▶ Source data:
════
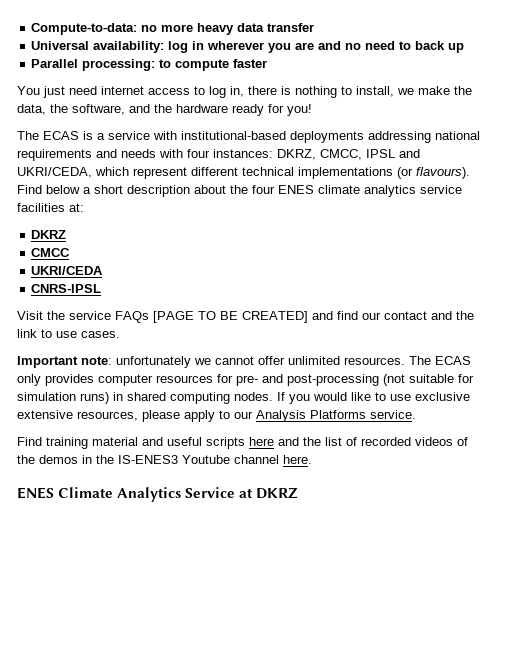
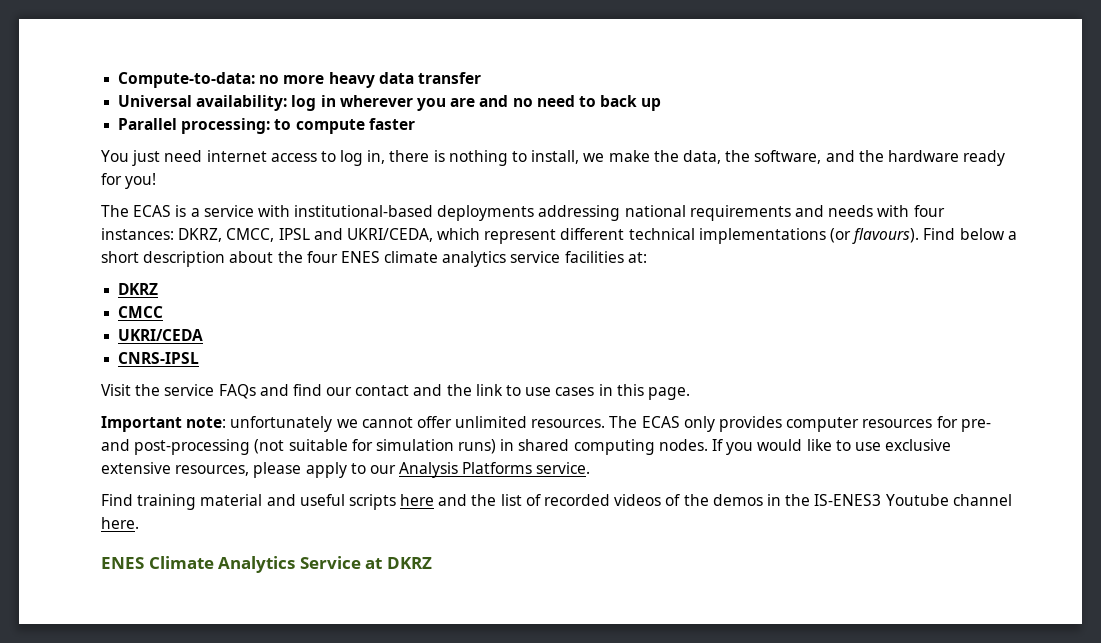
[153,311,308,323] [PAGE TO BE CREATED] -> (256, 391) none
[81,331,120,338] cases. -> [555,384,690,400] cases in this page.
════
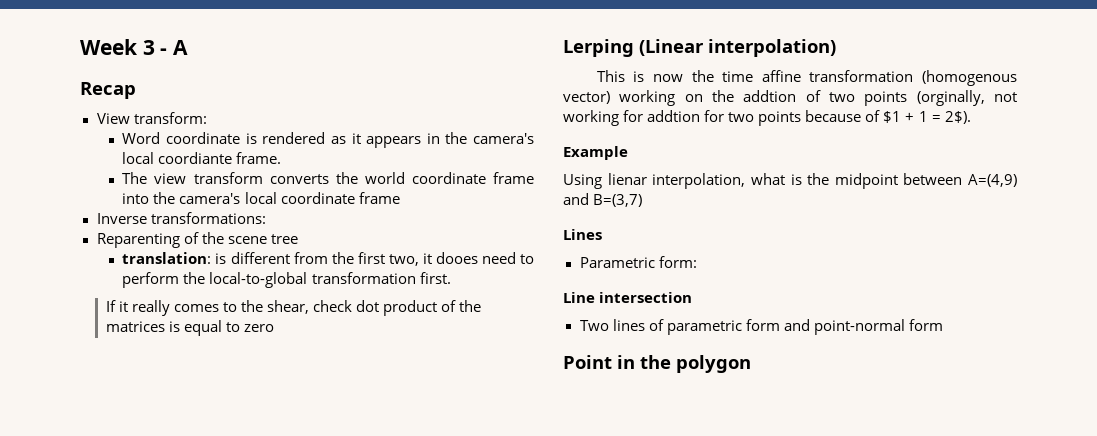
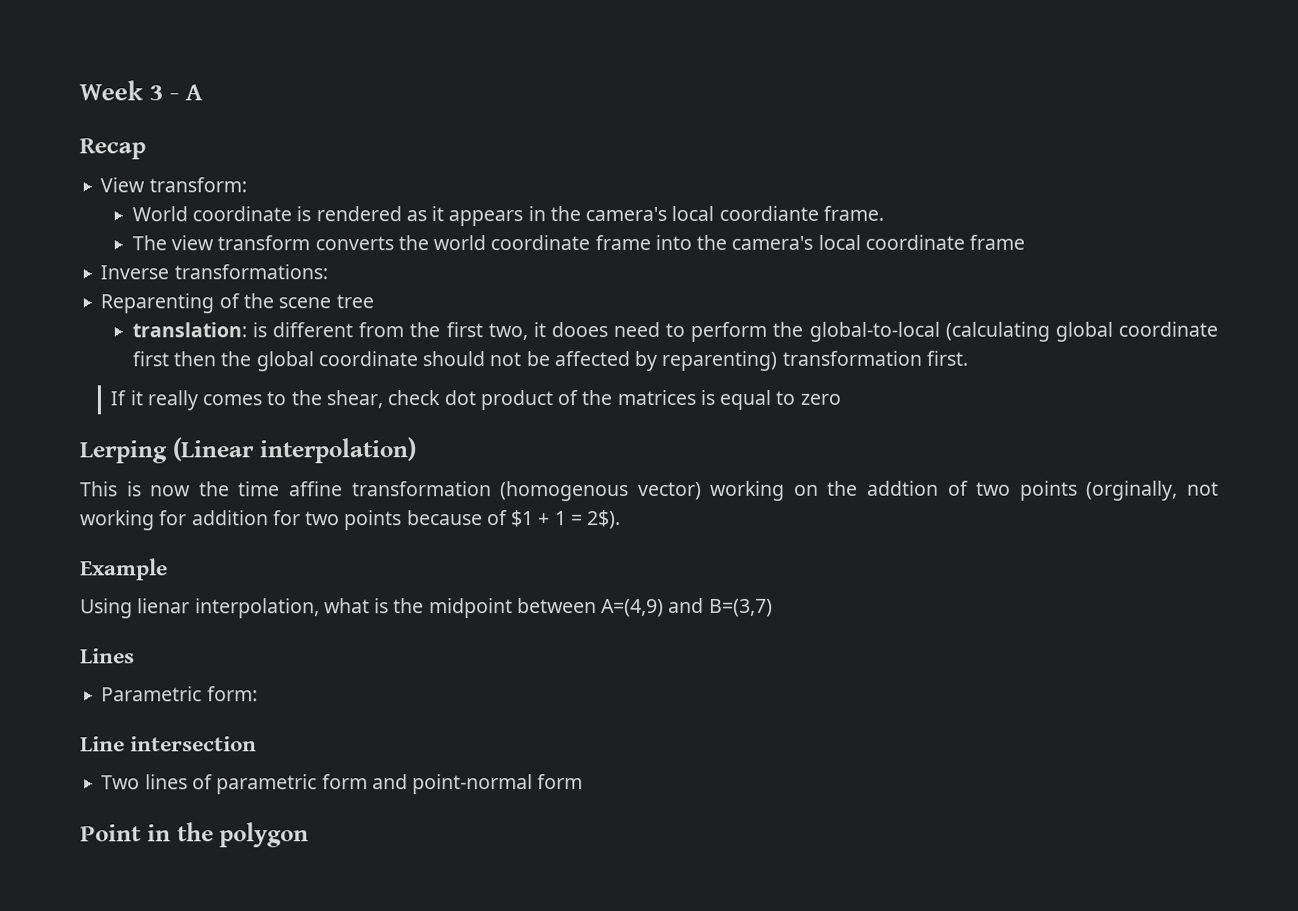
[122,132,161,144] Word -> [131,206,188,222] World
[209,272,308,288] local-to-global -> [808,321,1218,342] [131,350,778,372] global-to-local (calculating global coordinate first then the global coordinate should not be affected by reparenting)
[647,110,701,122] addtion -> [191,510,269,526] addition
════
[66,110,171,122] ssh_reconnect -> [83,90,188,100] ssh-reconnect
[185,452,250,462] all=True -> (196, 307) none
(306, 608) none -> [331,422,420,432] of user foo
════
▶ Requirement:
Go through the material above and output exactly the lines from the one containing "[209,272,308,288] local-to-global ->" through the one containing "[647,110,701,122] addtion ->".

▶ Your solution:
[209,272,308,288] local-to-global -> [808,321,1218,342] [131,350,778,372] global-to-local (calculating global coordinate first then the global coordinate should not be affected by reparenting)
[647,110,701,122] addtion -> [191,510,269,526] addition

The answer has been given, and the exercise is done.